• [AIM OF THE TASK]: Only one stretch of the listing below is wanted. Give it again exactly, from the line with "[294,330,439,348] [66,349,306,365] CoffeeScript, including" through the line with "[190,444,479,463] running every".
%%
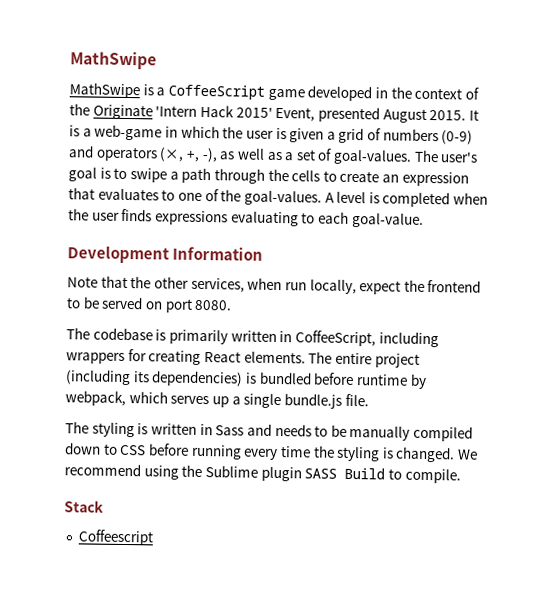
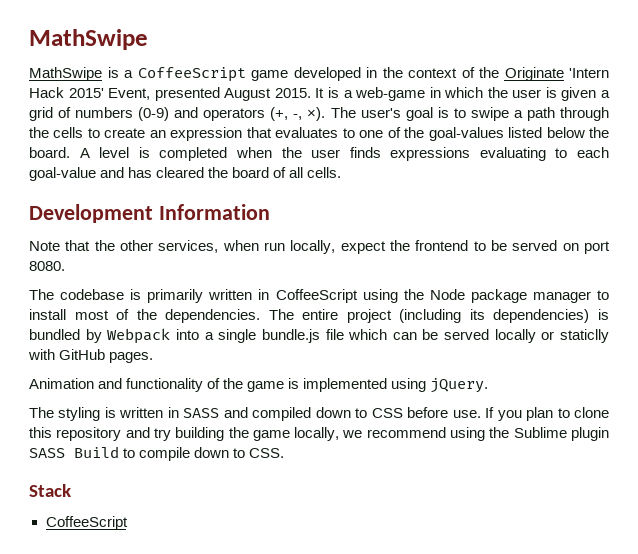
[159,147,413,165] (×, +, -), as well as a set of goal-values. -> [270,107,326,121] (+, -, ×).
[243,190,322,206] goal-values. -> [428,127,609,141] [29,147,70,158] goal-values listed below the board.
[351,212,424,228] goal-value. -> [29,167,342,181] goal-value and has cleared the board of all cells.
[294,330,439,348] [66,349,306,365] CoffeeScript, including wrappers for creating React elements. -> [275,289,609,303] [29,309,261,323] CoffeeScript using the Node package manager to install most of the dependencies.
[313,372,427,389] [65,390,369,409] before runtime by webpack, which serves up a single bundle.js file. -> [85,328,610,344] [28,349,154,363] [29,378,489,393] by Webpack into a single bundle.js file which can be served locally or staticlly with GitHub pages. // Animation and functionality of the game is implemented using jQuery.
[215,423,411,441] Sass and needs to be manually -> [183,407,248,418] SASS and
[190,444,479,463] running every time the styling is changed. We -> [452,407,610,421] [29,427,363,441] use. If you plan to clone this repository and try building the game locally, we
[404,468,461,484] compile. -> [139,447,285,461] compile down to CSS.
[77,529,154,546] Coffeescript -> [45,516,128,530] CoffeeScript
%%
• [WRITTEN SOLUTION]:
[294,330,439,348] [66,349,306,365] CoffeeScript, including wrappers for creating React elements. -> [275,289,609,303] [29,309,261,323] CoffeeScript using the Node package manager to install most of the dependencies.
[313,372,427,389] [65,390,369,409] before runtime by webpack, which serves up a single bundle.js file. -> [85,328,610,344] [28,349,154,363] [29,378,489,393] by Webpack into a single bundle.js file which can be served locally or staticlly with GitHub pages. // Animation and functionality of the game is implemented using jQuery.
[215,423,411,441] Sass and needs to be manually -> [183,407,248,418] SASS and
[190,444,479,463] running every time the styling is changed. We -> [452,407,610,421] [29,427,363,441] use. If you plan to clone this repository and try building the game locally, we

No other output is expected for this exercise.